Selon l’expert télévisé RALF Schumacher, le Britannique n’a pas donné un bon chiffre; “C’était mécontent pour lui. Il a été plus rapide pendant un certain temps parce qu’il était censé être sur le meilleur pneu. Il s’est battu pour qu’il se manifeste.”

“C’est bon, mais bien sûr, c’est deux fois gênant si vous êtes trop lent et que vous ne voulez pas rendre la position. Habituellement, vous le faites de cette façon et après cela, vous le redonnez volontairement. Je pense qu’il y a un besoin de clarification.”

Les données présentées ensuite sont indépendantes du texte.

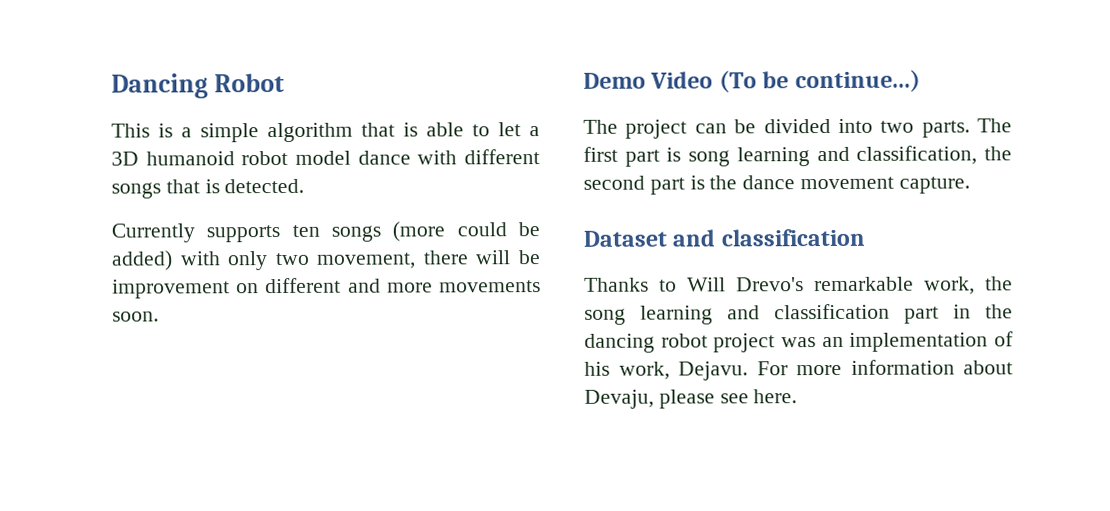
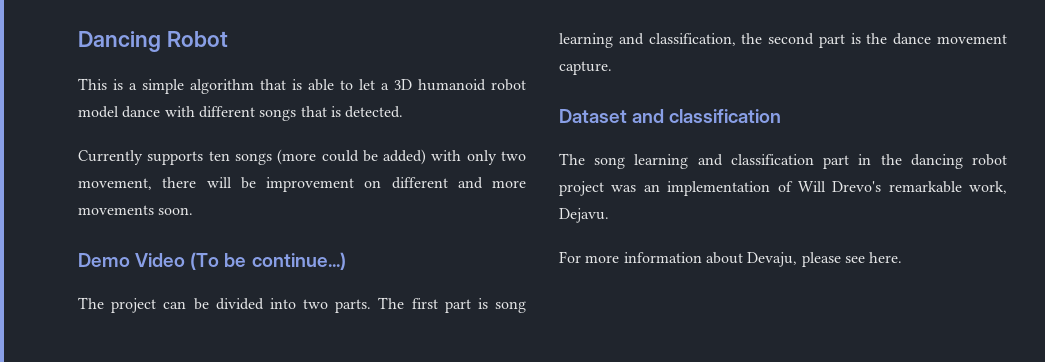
- Thanks to Will Drevo's remarkable work, the song learning and classification part in the dancing robot project was an implementation of his work, Dejavu. For more information about Devaju, please see here.
+ The song learning and classification part in the dancing robot project was an implementation of Will Drevo's remarkable work, Dejavu.
+ For more information about Devaju, please see here.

Après la course, Hamilton essaie de mettre ses déclarations à la radio: “Certaines personnes peuvent ne pas l’aimer, mais certaines choses étaient tout simplement sarcastiques. Vous devez comprendre: dans ces voitures, nous sommes sous une pression énorme. Il n’y a pas de messages diplomatiques dans la chaleur du moment.”

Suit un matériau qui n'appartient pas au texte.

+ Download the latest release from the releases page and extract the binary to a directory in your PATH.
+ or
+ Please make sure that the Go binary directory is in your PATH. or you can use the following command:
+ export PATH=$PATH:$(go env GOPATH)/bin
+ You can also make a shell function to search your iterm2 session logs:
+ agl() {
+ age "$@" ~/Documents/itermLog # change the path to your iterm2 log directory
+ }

Néanmoins, Hamilton indique clairement qu’il aurait aimé le meilleur timing de l’équipe: “À ce moment-là, j’étais beaucoup plus rapide et je pense que j’aurais pu obtenir Antonelli si la décision avait été prise plus tôt. Je n’ai aucun problème avec l’équipe ou avec Charles, mais nous devons s’améliorer là-bas.”

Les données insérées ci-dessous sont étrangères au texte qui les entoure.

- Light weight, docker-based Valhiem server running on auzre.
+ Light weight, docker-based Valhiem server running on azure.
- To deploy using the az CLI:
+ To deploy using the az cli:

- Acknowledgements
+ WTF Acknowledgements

“Je veux juste que les décisions soient prises plus rapidement. Je m’assois dans la voiture, j’essaie de garder le contrôle alors que j’espère que l’équipe aura un aperçu là-bas. Et puis vous dites:” Cela vient à vous “- cela n’aide pas à ce moment-là.”

Aussi avec le patron de l’équipe de Ferrari, Frederic Vasseur, Hamilton a essayé de lisser les vagues immédiatement après la course: “Fred est venu vers moi après la course. Je l’ai juste tapé sur l’épaule – donc selon la devise: ne vous fâchez pas, ne le prenez pas trop au sérieux” J’aurais pu dire bien pire – d’autres l’ont fait dans le passé. “

Hamilton est déjà sous pression à Ferrari. Outre la victoire dans la course de sprint en Chine, la superstar est actuellement en position perdue par rapport à Leclerc. Et c’est Hamilton qui doit expliquer davantage après les événements à Miami.

Et Leclerc? Il donne aux diplomates: “Je savais que Lewis était sur un médium et qu’il aurait plus à combattre à l’arrière. Mais je comprends aussi qu’il voulait le faire différemment. J’aurais probablement aussi essayé d’être un peu plus agressif sur le médium.”

“Nous devons le faire mieux, c’est sûr. Il est évident que nous ne voulons pas gérer nos courses. Nous en discuterons en interne pour prendre de meilleures décisions.”

Avec Hamilton, il ne voit aucun conflit: “Il n’y a pas de mauvais sentiments envers Lewis, absolument pas.”

Il comprend même la frustration de son coéquipier: “Vous vous battez pour le huitième et ne faites aucun progrès. J’ai vraiment dû combattre ma voiture, c’est la frustration, puis le reste du reste est ajouté, tout cela s’additionne. La radio ne donne pas toujours la vraie image.”